Noodles loses his virginity early to a local girl called Peggy, a rough-and-ready type who will accommodate all comers for a plate of free dessert. His real interest lies with Deborah, though, the sister of one of his friends, Fat Moe, who runs Moe’s Bar. Yeah, like in THE SIMPSONS, lol.
Deborah is a beautiful but uppity young lady with upwardly mobile notions of being a dancer and actress in Hollywood, whom Noodles brutally rapes when they are both adults, because he can’t stand the fact that she ultimately chooses Hollywood over marriage to him. How very dare she…?
The first ninety minutes portray the five lads, Noodles, Max, Cockeye, Patsy and Little Dominic, building up their burgeoning crime empire on the Lower East Side. Noodles goes to prison for several years, however, for killing the gang boss Bugsy after Bugsy shoots their youngest member, Dominic, who then dies in Noodles’ arms. ‘I slipped, Noodles…!’
When Noodles comes out of prison, he and his gang are all adult men. It’s 1930, and his old gang have all become Prohibition millionaires from supplying local bars like Fat Moe’s with illegal liquor. This film has the distinction of being considered one of the best Prohibition movies ever made, if not the very best, in case I forgot to say that.
I love all the Prohibition stuff, all the jazz music, the Speak-easies and the Irish-American cops raiding some bars to see if anyone’s drinking anything stronger than lemonade, and turning a blind eye to others they probably have shares in. It was a very colourful and exciting time, certainly for us today looking back on it and watching films about it.
A diamond heist brings the sexually masochistic sometimes-hooker Carol into all their lives. Then the end of Prohibition spells the death of the gang’s bootlegging success; what should they do next…? Max comes up with the idea of robbing the New York Federal Reserve Bank.
Noodles and Max’s new moll, Carol, both agree that Max must have lost his mind. A heist like that would never work. It’s certain suicide for all concerned. Can his friends stop him from throwing away his one wild and precious life like it’s yesterday newspaper? Or has Max’s fate already been decided by the gods…? Take nothing at face value, folks…
The story is told in a non-linear fashion that will drive some viewers to distraction.

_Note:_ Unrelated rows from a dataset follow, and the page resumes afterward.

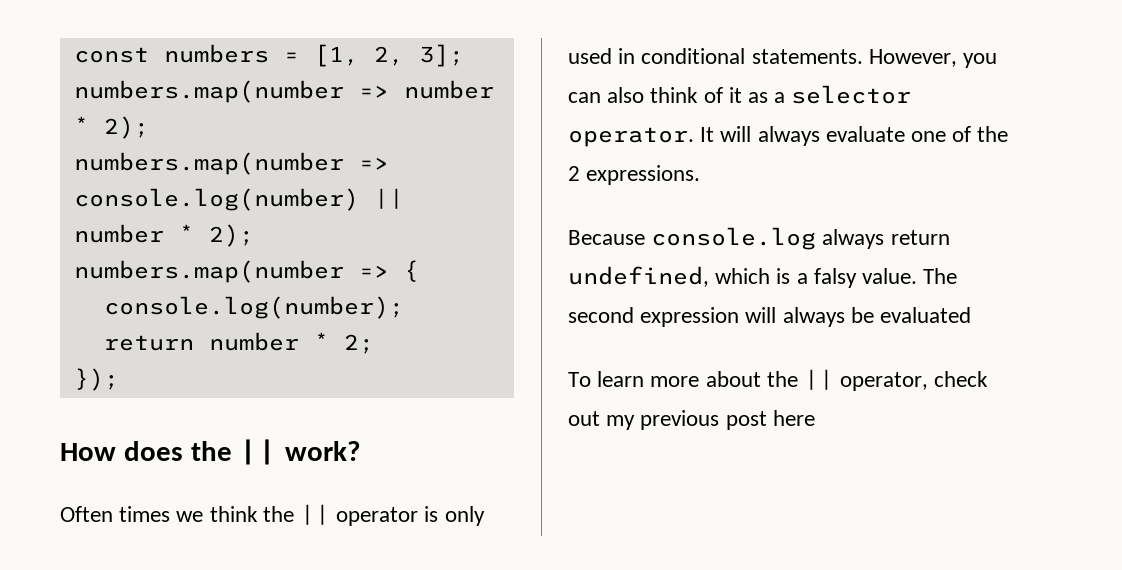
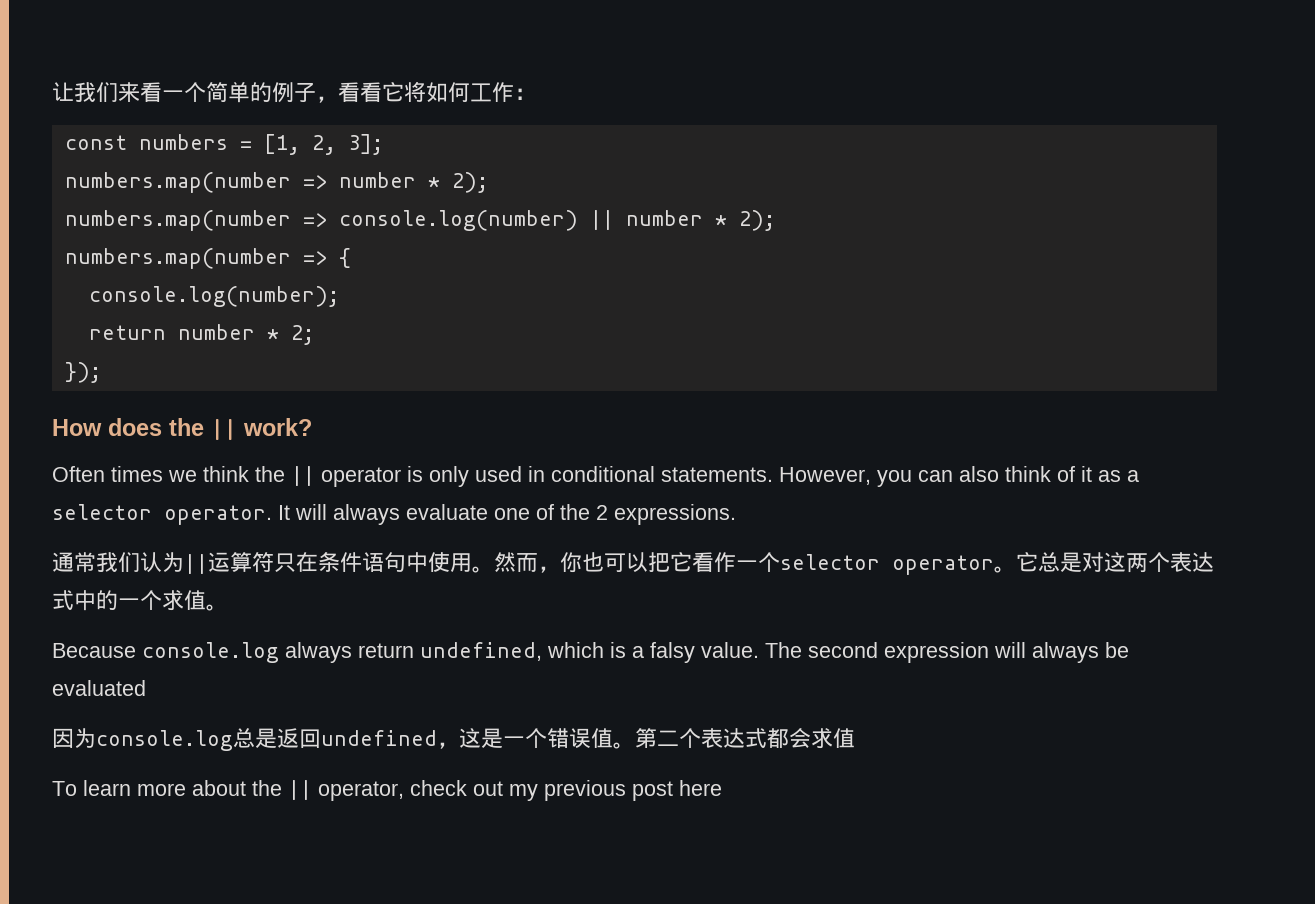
+ 让我们来看一个简单的例子，看看它将如何工作：
+ 通常我们认为||运算符只在条件语句中使用。然而，你也可以把它看作一个selector operator。它总是对这两个表达式中的一个求值。
+ 因为console.log总是返回undefined，这是一个错误值。第二个表达式都会求值

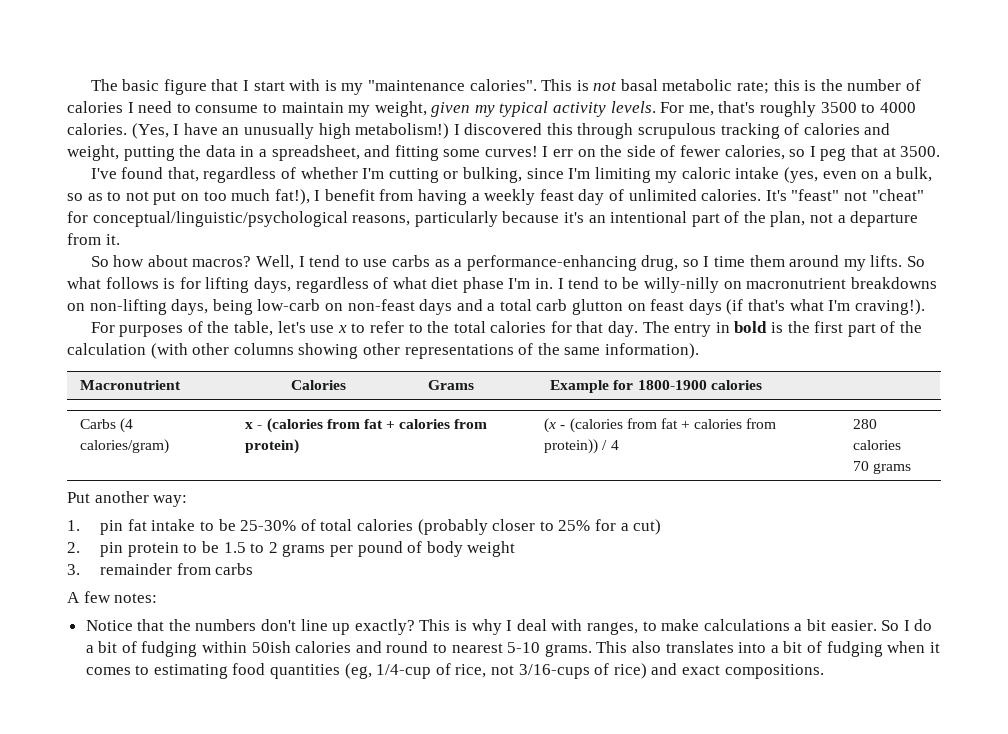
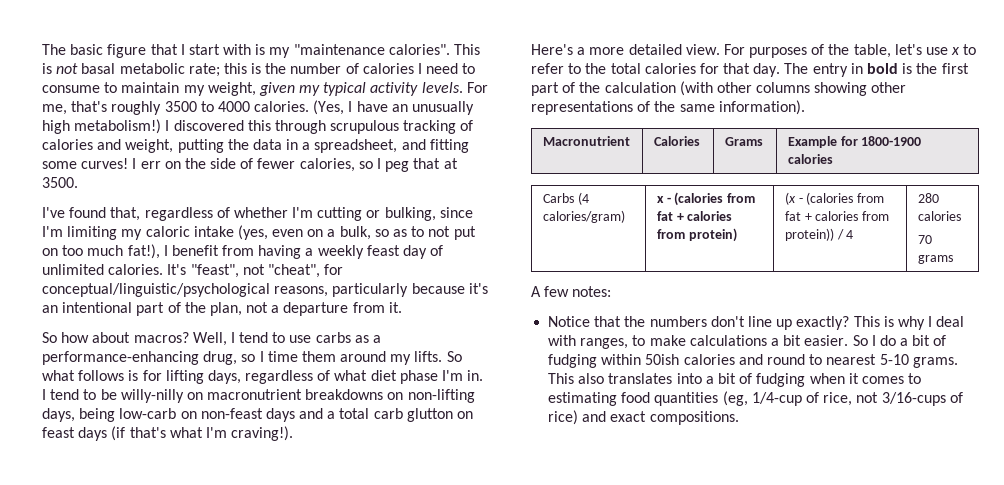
- It's "feast" not "cheat" for conceptual/linguistic/psychological reasons, particularly because it's an intentional part of the plan, not a departure from it.
+ It's "feast", not "cheat", for conceptual/linguistic/psychological reasons, particularly because it's an intentional part of the plan, not a departure from it.
+ Here's a more detailed view.
- Put another way:
- 1. pin fat intake to be 25-30% of total calories (probably closer to 25% for a cut)
- 2. pin protein to be 1.5 to 2 grams per pound of body weight
- 3. remainder from carbs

The story hops back and forth between Max and Noodles as tough, fit, sexually vigorous young men to Noodles in the late ‘Sixties, returning to Fat Moe’s and his other haunts from wherever he’s been for years and years in answer to a pair of very strange invitations. One is an invite to visit a certain memorial in a certain cemetery, which might just offer a key to a past mystery. The other is to a party at a politician’s home…
I don’t like the ending, with the garbage truck. I’ve heard there’s an alternative, with a single gunshot being heard offscreen, which I think would have worked better. Still, that’s only a small point. A small point, but mine own, lol.
The fabulous musical score was composed by Ennio Morricone, but the pan-flutings of a Romanian musician called Gheorghe Zamfir, who also did the haunting musical score for the 1975 Australian horror film PICNIC AT HANGING ROCK, just elevates it even more into the realms of unforgettable film soundtracks than it already was.
There now, I’ve gone on for much longer than I meant to, and after me saying I was going to keep it short and everything. There’s a lot to say about such a long film, though. And, anyway, I really wanted to do it justice, which I hope I have.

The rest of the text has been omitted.